Empezó a leer el resumen de lo establecido y averiguado por sus predecesores en el tribunal de Ocaña. La clave estribaba en el sexo del tal Céspedes.
Él decía ser varón cumplido. Como tal iba vestido. Como tal ejercía de cirujano. Y como tal se había casado unos dos años antes con una joven de Ciempozuelos a la que doblaba la edad, María del Caño. Mientras él rondaba la cuarentena y parecía persona muy trotada en asuntos de cama, ella declaraba ser virgen antes de las nupcias. Por el examen de unas matronas constaba que ahora ya no lo era y que el matrimonio se había consumado.
Mendoza estaba perplejo.
«¿Cómo ha podido ser esto si Céspedes ya se había casado como mujer a los quince años, y tuvo un niño con su marido…? Claro que también fue soldado una larga temporada».
Si los testimonios allí vertidos no mentían, el reo había nacido hembra. Y esclava. Tras ser liberada, contrajo matrimonio con un hombre. Fue madre y abandonó a su hijo. Empezó a mantener relaciones con mujeres. Acuchilló a un rufián al que casi mató y ejerció la milicia en una de las guerras más feroces que se recordaban. Luego sacó el título de cirujano, profesión exclusivamente masculina: nunca hubo mujer alguna que ejerciera ese oficio, y menos aún que pudiera examinarse. Por otro lado, antes de casar con María del Caño, Céspedes había tenido que someterse a todo tipo de reconocimientos, en los que fue declarado varón. Quienes miraron sus partes pudendas eran médicos bien conocidos, alguno de ellos curaba al mismísimo Rey en la Corte. No se trataba de simples matasanos de pueblo. ¿Cómo pudo engañarlos?
¿Qué era, pues, aquel tal Céspedes? ¿Hombre o mujer? Si resultaba lo segundo, al casarse con otra persona de su mismo sexo habría cometido el delito de sodomía. Uno de los crímenes más perseguidos y castigados. De los que cuestionaban no sólo el orden de los humanos, sino también el divino. Que por algo fueron arrasadas Sodoma y Gomorra.

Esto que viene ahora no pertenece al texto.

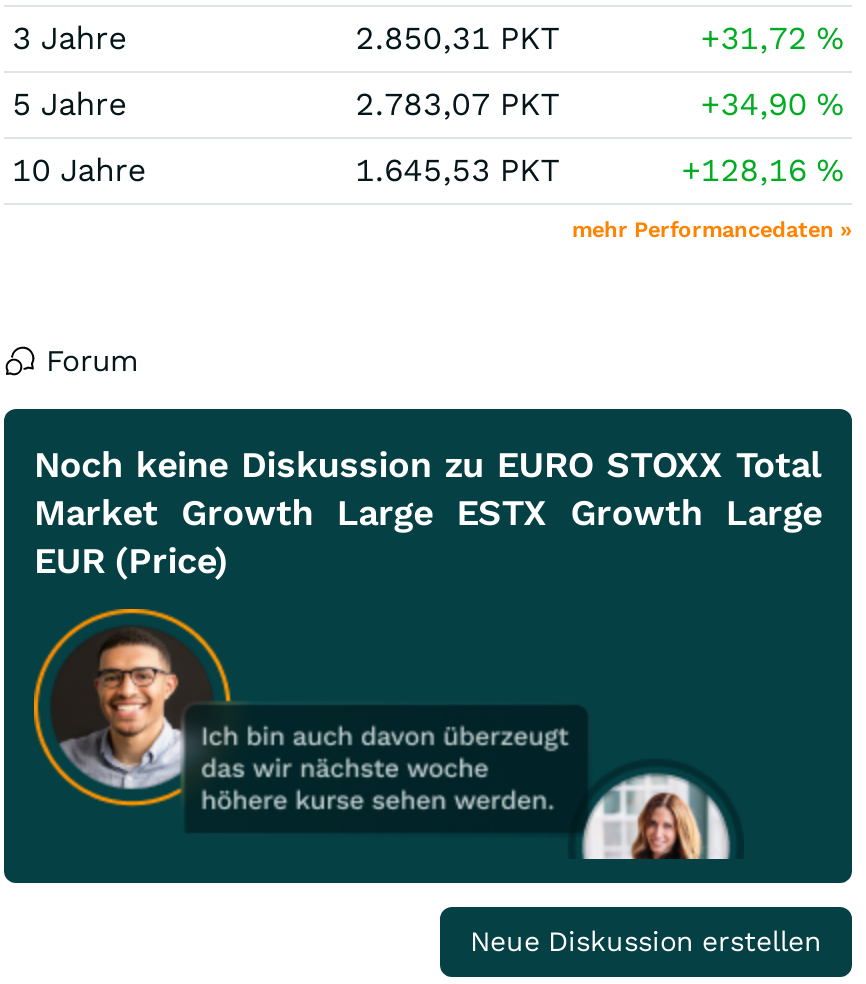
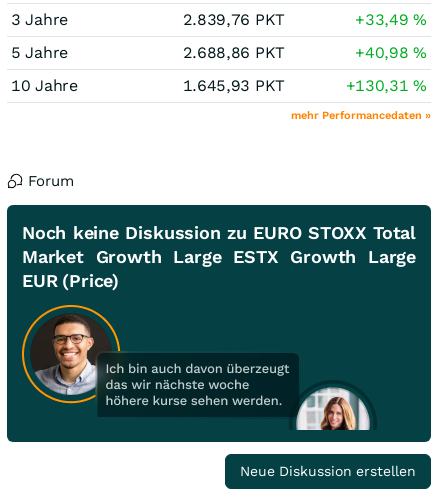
- 2.850,31 PKT
+ 2.839,76 PKT

- +31,72%
+ +33,49%

- 2.783,07 PKT
+ 2.688,86 PKT

- +34,90%
+ +40,98%

- 1.645,53 PKT
+ 1.645,93 PKT

- +128,16%
+ +130,31%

Para acabar de arreglarlo, el reo estaba acusado de la variedad más grave del pecado nefando: con penetración. Los besos o caricias entre mujeres no estaban tan mal vistos, pues ellas eran más dadas a esas expansiones. Lo abominable era que, valiéndose de miembros postizos, imitasen la penetración natural del macho a la hembra. Suponía la muerte en la hoguera.
«¿Y si es hermafrodita…? No sé de nadie que se haya enfrentado a un caso así».
Todo esto le rondaba la cabeza cuando sintió golpes en la puerta.
Era el alcaide de la prisión, que se descubrió para solicitar su venia:
—Señor, el reo ha pedido papel y recado de escribir.
Sabía bien lo que eso implicaba. Dado que Céspedes ignoraba quiénes lo habían denunciado o levantado testimonio contra él, podía hacer una lista de sus enemigos. Y si en ella figuraba alguno de los acusadores, la testificación de éstos sería puesta en duda y, normalmente, rechazada. Algunos jueces privaban de tal recurso a los detenidos. O lo retrasaban todo lo posible. Pero a él no le parecía justo. Ni siquiera inteligente. Su experiencia le mostraba que esa relación de adversarios se convertía en un arma de doble filo. Eran los tuétanos de una vida. Un modo de darle perfil y balance. Una gran oportunidad para calibrar a los inculpados. Proporcionaba pistas, estrategias. Incluso nuevos informantes que quizá los jueces habían pasado por alto.
—Llevadle lo que pide. Está en su derecho —respondió Mendoza.
Tres cosas hay que me desbordan y cuatro que no conozco: el camino del águila en el cielo, el camino de la serpiente por la roca, el camino del navío en alta mar, el camino del hombre en la doncella.